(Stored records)
########
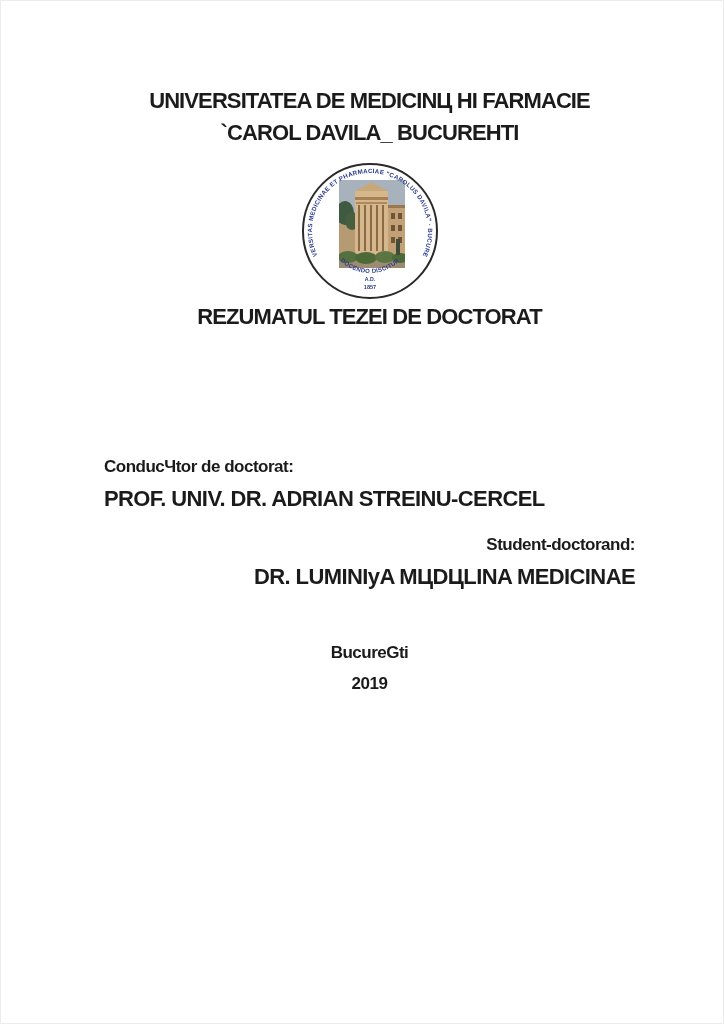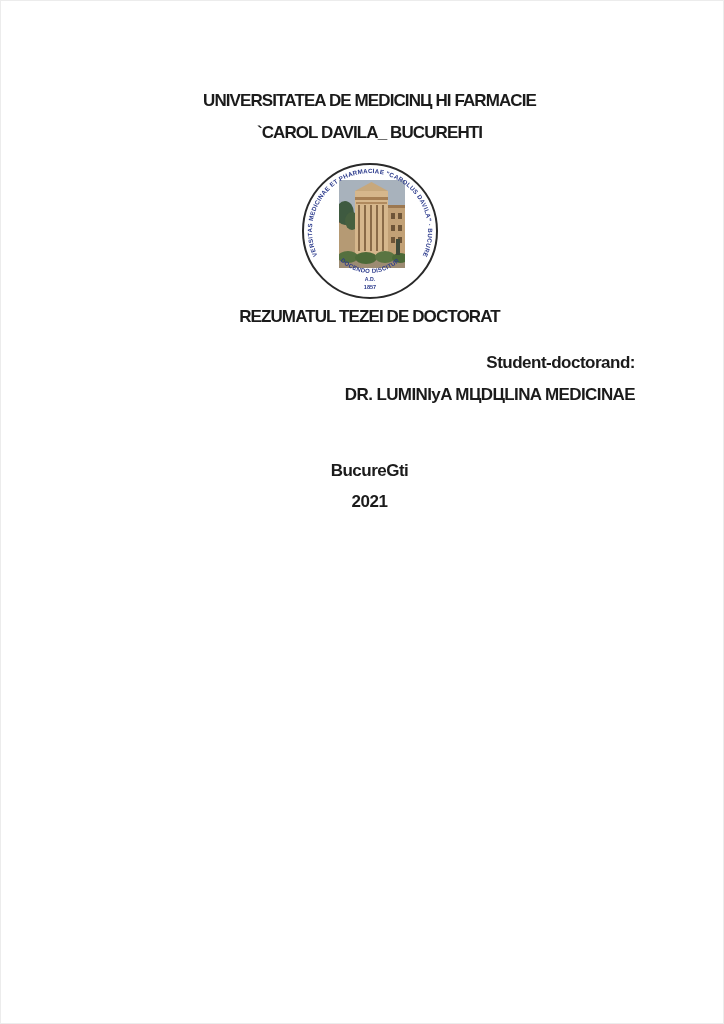--- a/index.html
+++ b/index.html
@@ -9,21 +9,21 @@
     box-sizing:border-box;
     background:#ffffff;
     border:1px solid #ececec;
     padding:84px 88px 0 103px;
     font-family:"Liberation Sans",sans-serif;
     font-weight:700;
     color:#1b1b1b;
     overflow:hidden;
   }
   .center{text-align:center;}
-  .caps{font-size:17px;letter-spacing:-0.9px;line-height:32px;}
+  .caps{font-size:22px;letter-spacing:-0.9px;line-height:32px;}
   .label{font-size:17px;letter-spacing:-0.5px;line-height:32px;}
   .header-block{margin-top:0;}
   .seal-wrap{margin-top:12px;height:140px;display:flex;justify-content:center;}
   .title-block{margin-top:84px;}
   .subtitle-block{}
   .advisor-block{margin-top:118px;text-align:left;}
   .student-block{margin-top:14px;text-align:right;}
   .footer-block{margin-top:44px;line-height:31px;}
   .footer-block div{font-size:17px;letter-spacing:-0.5px;}
 </style>
@@ -94,24 +94,28 @@
       <text x="70" y="120" text-anchor="middle" font-family="Liberation Sans, sans-serif" font-size="5.2" font-weight="bold" fill="#2b3a8c">A.D.</text>
       <text x="70" y="128" text-anchor="middle" font-family="Liberation Sans, sans-serif" font-size="5.6" font-weight="bold" fill="#2b3a8c">1857</text>
     </svg>
   </div>
 
 
   <div class="subtitle-block center">
     <div class="caps">REZUMATUL TEZEI DE DOCTORAT</div>
   </div>
 
+  <div class="advisor-block">
+    <div class="label">ConducЧtor de doctorat:</div>
+    <div class="caps" style="letter-spacing:-0.6px;">PROF. UNIV. DR. ADRIAN STREINU-CERCEL</div>
+  </div>
 
   <div class="student-block">
     <div class="label">Student-doctorand:</div>
     <div class="caps" style="letter-spacing:-0.6px;">DR. LUMINIyA MЦDЦLINA MEDICINAE</div>
   </div>
 
   <div class="footer-block center">
     <div>BucureGti</div>
-    <div>2021</div>
+    <div>2019</div>
   </div>
 
 </div>
 
 </body></html>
########
Task → Above are records; say how many of their lines contain the word "margin", giving only the number.

Solution for this problem → 6